Pursuant to the requirements of the Securities Exchange Act of 1934 and the Investment Company Act of 1940, the registrant has duly caused this report to be signed on its behalf by the undersigned, thereunto duly authorized.


(Registrant)   Advisors Series Trust                                                                                                 

By (Signature and Title)*                    /s/ Douglas G. Hess                                                                                                           
Douglas G. Hess, President

Date     2/4/14                                                                                                 



Pursuant to the requirements of the Securities Exchange Act of 1934 and the Investment Company Act of 1940, this report has been signed below by the following persons on behalf of the registrant and in the capacities and on the dates indicated.

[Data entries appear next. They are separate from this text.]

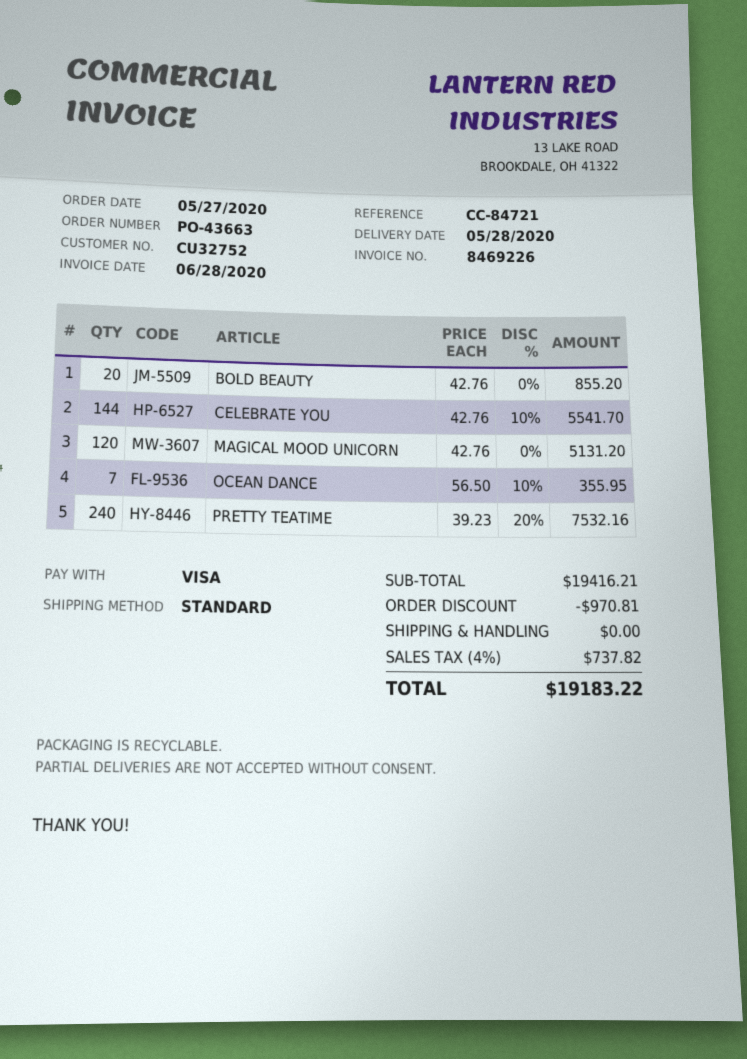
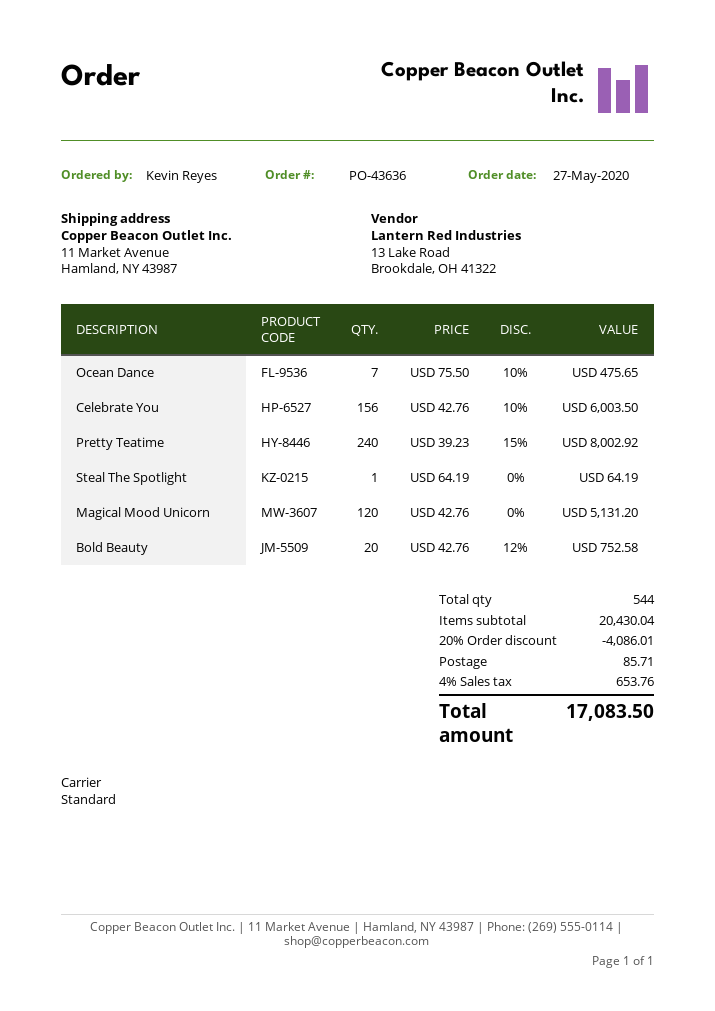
order number: PO-43663 -> PO-43636
BOLD BEAUTY: 20 x 42.76 = 855.20 -> 20 x 42.76 - 12% = 752.58
CELEBRATE YOU: 144 x 42.76 - 10% = 5541.70 -> 156 x 42.76 - 10% = 6003.50
OCEAN DANCE: 7 x 56.50 - 10% = 355.95 -> 7 x 75.50 - 10% = 475.65
PRETTY TEATIME: 240 x 39.23 - 20% = 7532.16 -> 240 x 39.23 - 15% = 8002.92
Steal The Spotlight: none -> 1 x 64.19 = 64.19
subtotal: 19416.21 -> 20430.04
discount: 970.81 -> 4086.01
shipping: 0.00 -> 85.71
tax: 4% = 737.82 -> 4% = 653.76
total: 19183.22 -> 17083.50

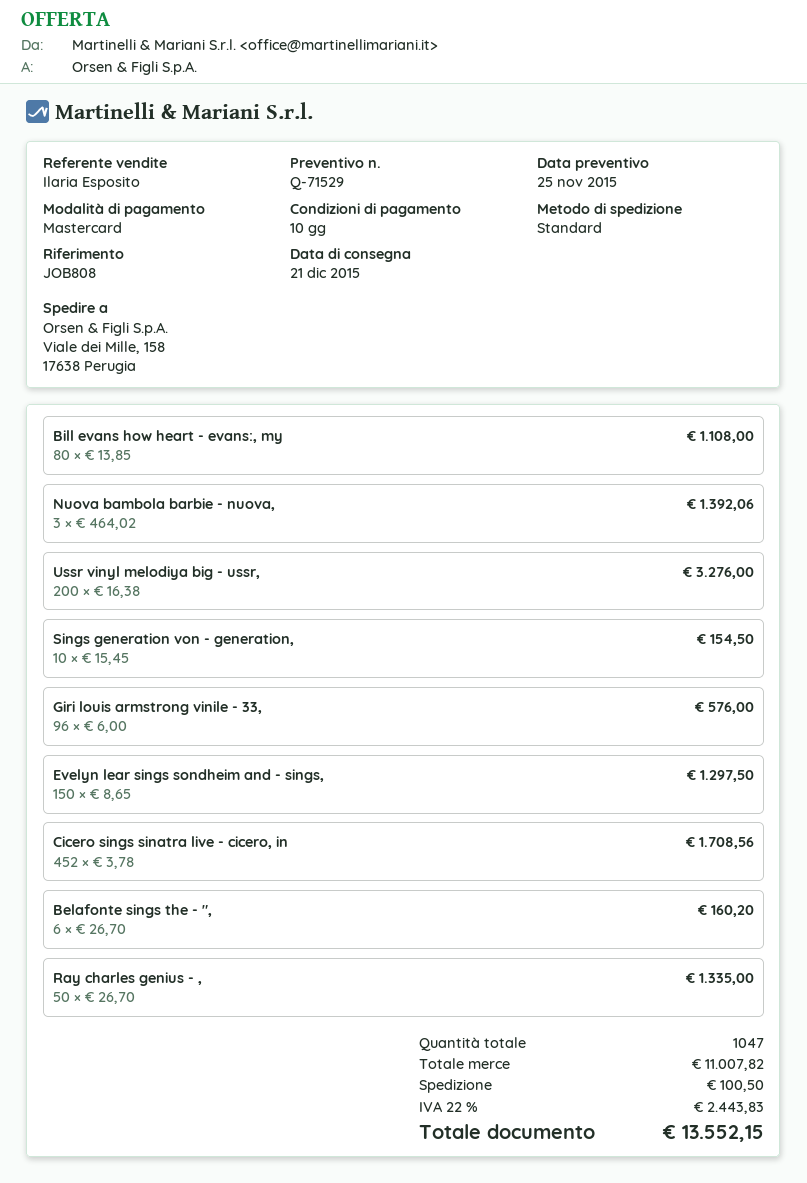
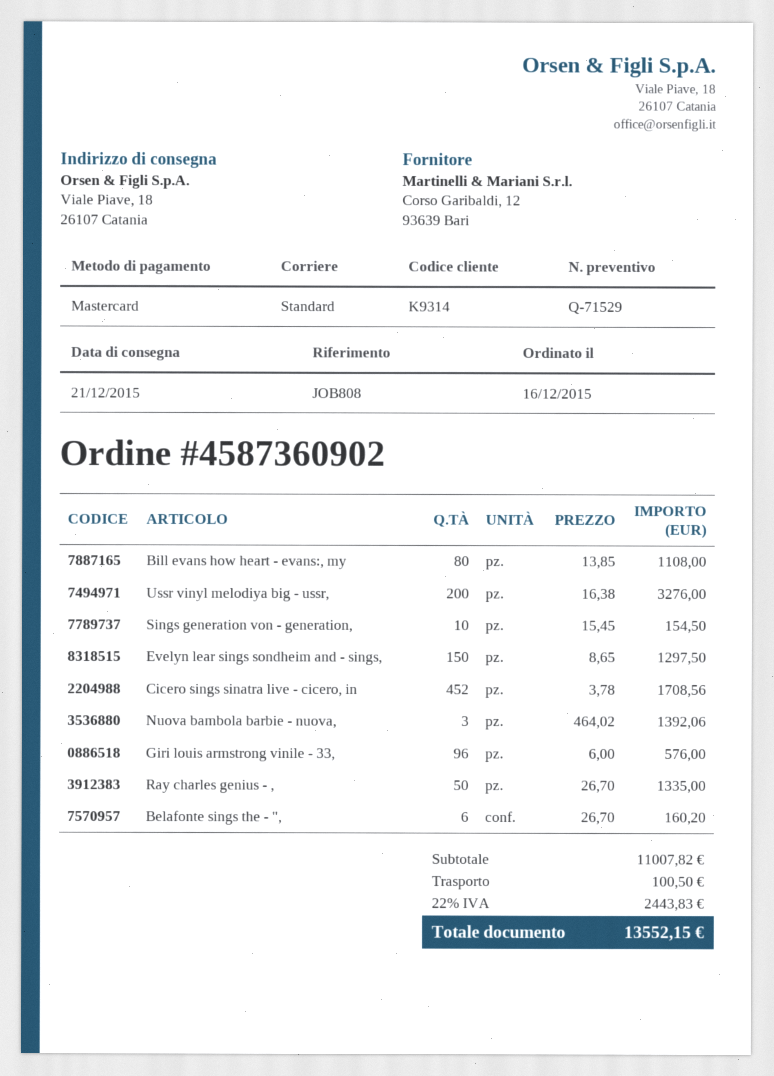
ship to: Viale dei Mille, 158, 17638 Perugia -> Viale Piave, 18, 26107 Catania

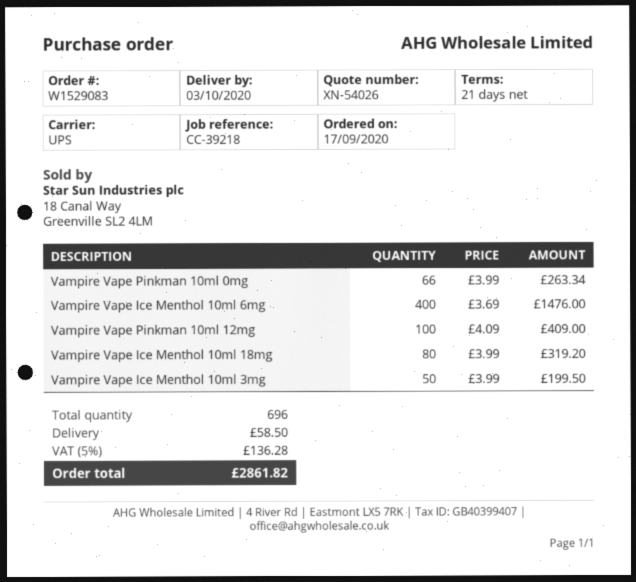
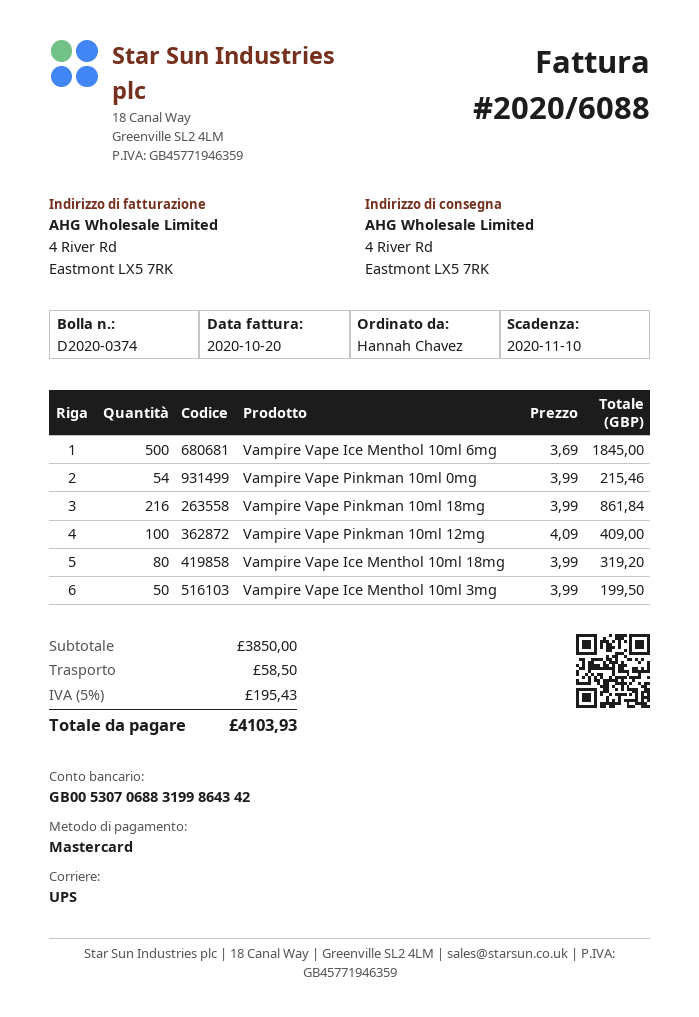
Vampire Vape Pinkman 10ml 0mg: 66 x 3.99 = 263.34 -> 54 x 3.99 = 215.46
Vampire Vape Ice Menthol 10ml 6mg: 400 x 3.69 = 1476.00 -> 500 x 3.69 = 1845.00
Vampire Vape Pinkman 10ml 18mg: none -> 216 x 3.99 = 861.84
tax: 5% = 136.28 -> 5% = 195.43
total: 2861.82 -> 4103.93

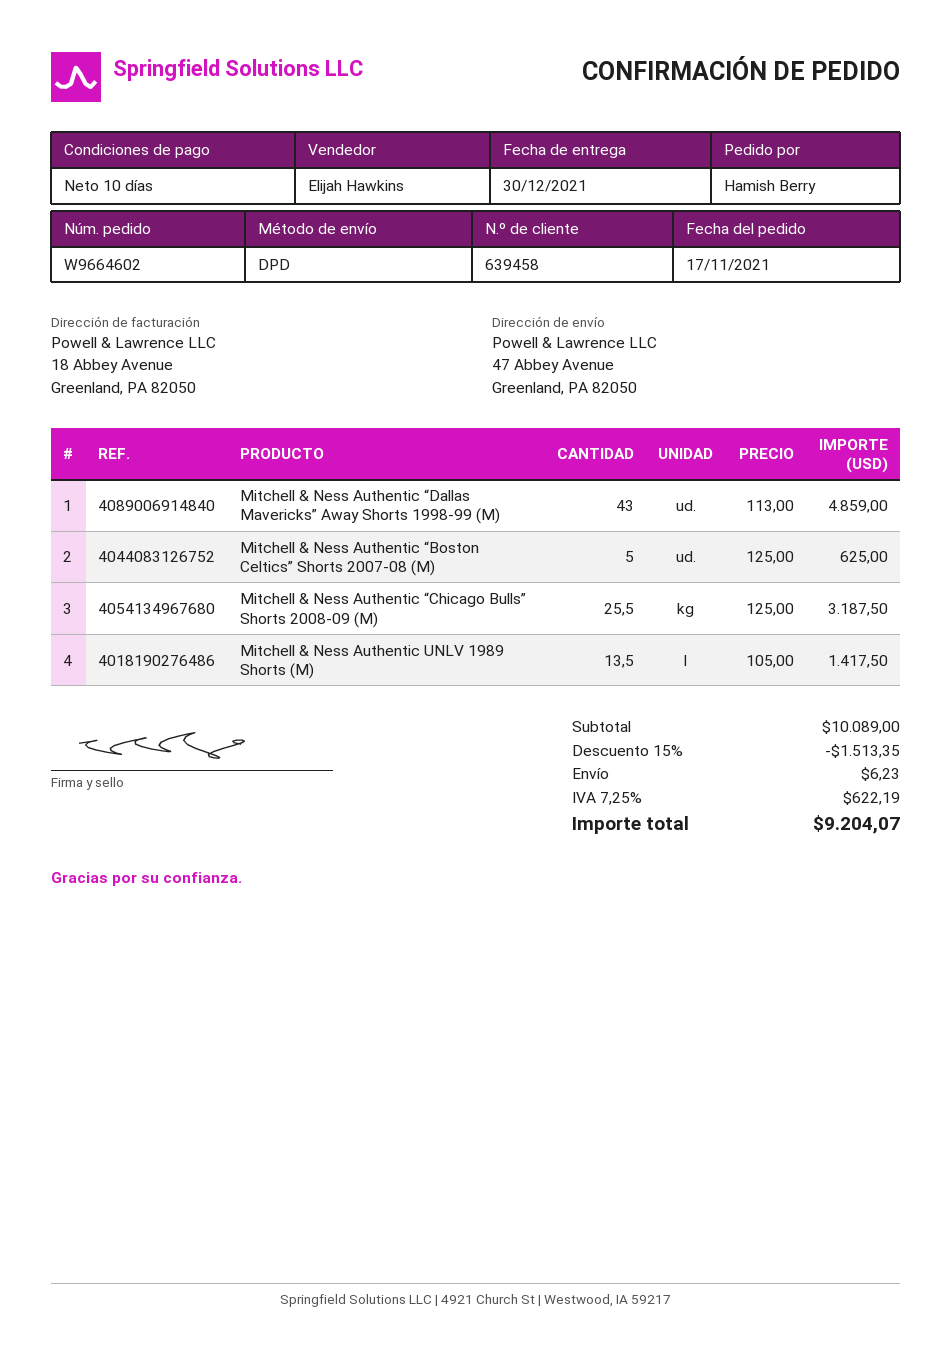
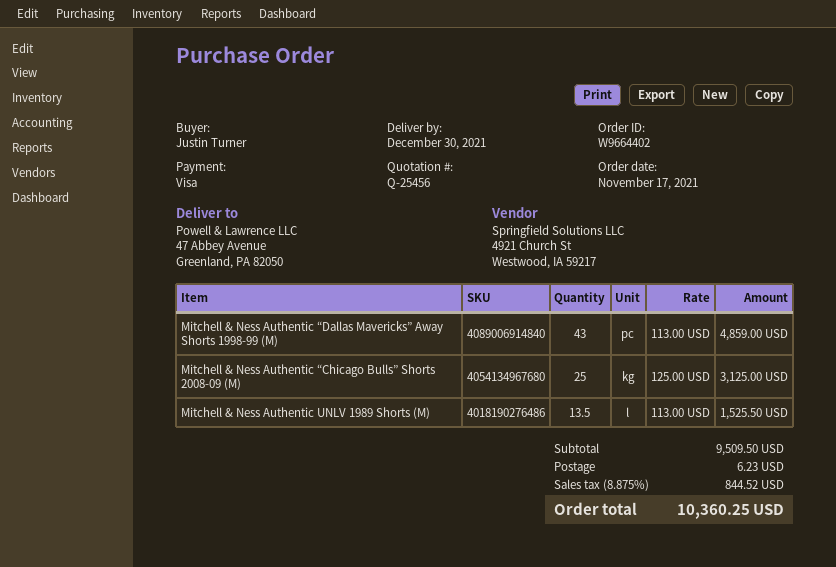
order number: W9664602 -> W9664402
ordered by: Hamish Berry -> Justin Turner
Mitchell & Ness Authentic “Boston Celtics” Shorts 2007-08 (M): 5 x 125.00 = 625.00 -> none
Mitchell & Ness Authentic “Chicago Bulls” Shorts 2008-09 (M): 25.5 x 125.00 = 3187.50 -> 25 x 125.00 = 3125.00
Mitchell & Ness Authentic UNLV 1989 Shorts (M): 13.5 x 105.00 = 1417.50 -> 13.5 x 113.00 = 1525.50
subtotal: 10089.00 -> 9509.50
discount: 15% = 1513.35 -> none
tax: 7.25% = 622.19 -> 8.875% = 844.52
total: 9204.07 -> 10360.25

By (Signature and Title)*                     /s/ Douglas G. Hess                                                                                                            
Douglas G. Hess, President

Date     2 /4/14                                                                                                 

By (Signature and Title)*                    / s/ Cheryl L. King                                                                                     
Cheryl L. King, Treasurer

Date     2/4/14                                                                                      

* Print the name and title of each signing officer under his or her signature.